— What the task asks —
Wherever a line in the records below contains "class", copy that line.

— Information supplied —
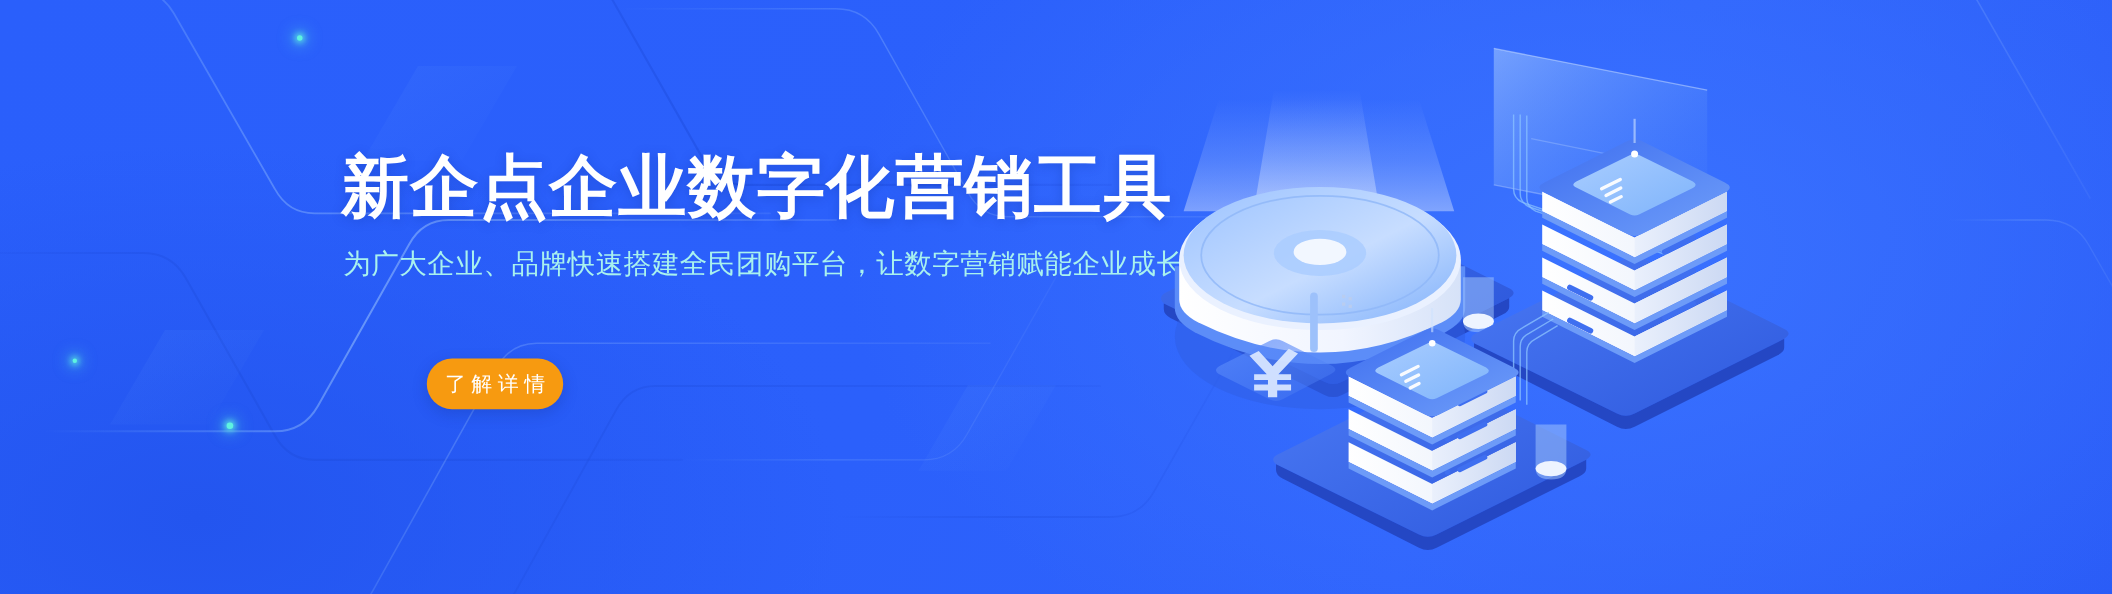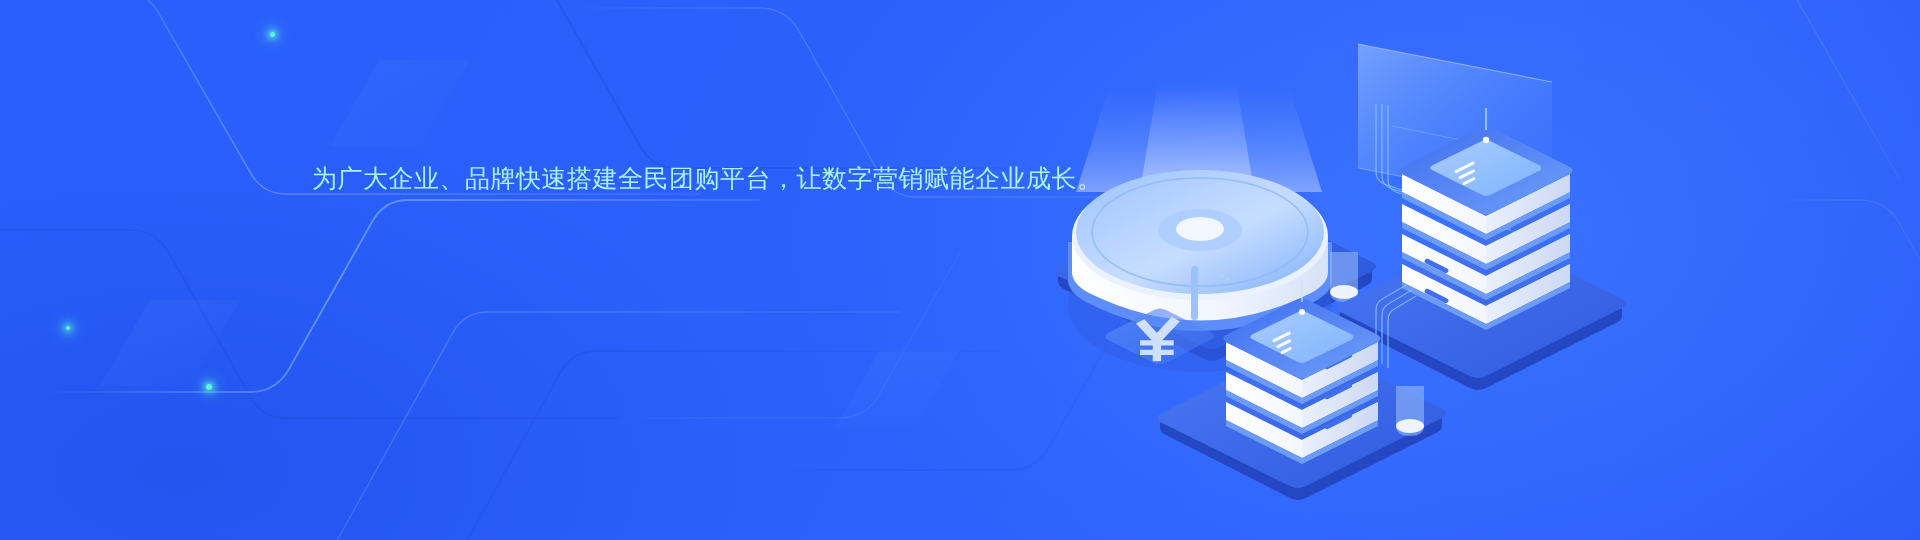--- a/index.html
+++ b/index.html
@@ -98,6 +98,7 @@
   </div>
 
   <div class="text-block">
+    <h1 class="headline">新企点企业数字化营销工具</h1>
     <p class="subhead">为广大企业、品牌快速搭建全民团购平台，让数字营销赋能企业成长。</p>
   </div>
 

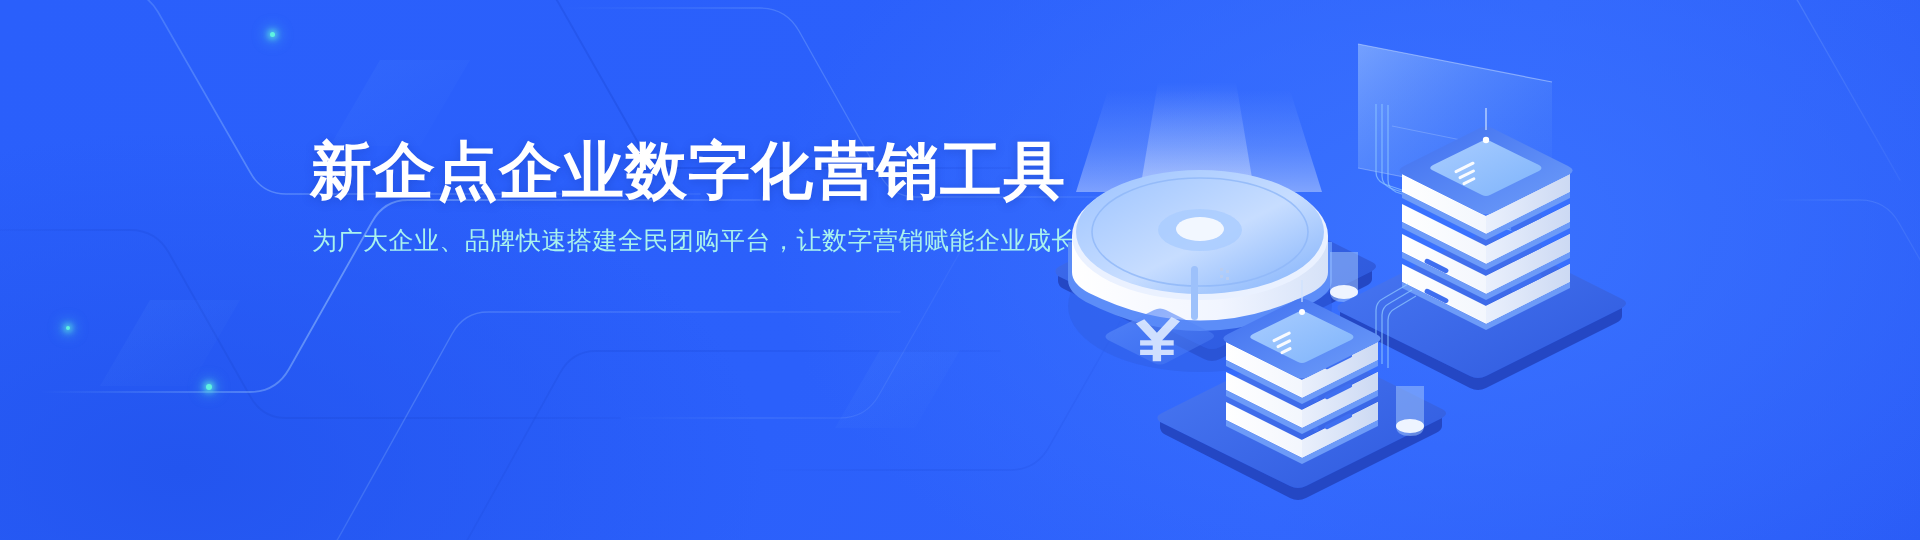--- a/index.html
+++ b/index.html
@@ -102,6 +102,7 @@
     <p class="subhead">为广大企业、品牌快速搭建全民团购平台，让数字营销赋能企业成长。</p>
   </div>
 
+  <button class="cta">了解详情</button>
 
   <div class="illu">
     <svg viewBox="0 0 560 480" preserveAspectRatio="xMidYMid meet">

— Result of this task —
   <div class="text-block">
+    <h1 class="headline">新企点企业数字化营销工具</h1>
     <p class="subhead">为广大企业、品牌快速搭建全民团购平台，让数字营销赋能企业成长。</p>
     <p class="subhead">为广大企业、品牌快速搭建全民团购平台，让数字营销赋能企业成长。</p>
+  <button class="cta">了解详情</button>
   <div class="illu">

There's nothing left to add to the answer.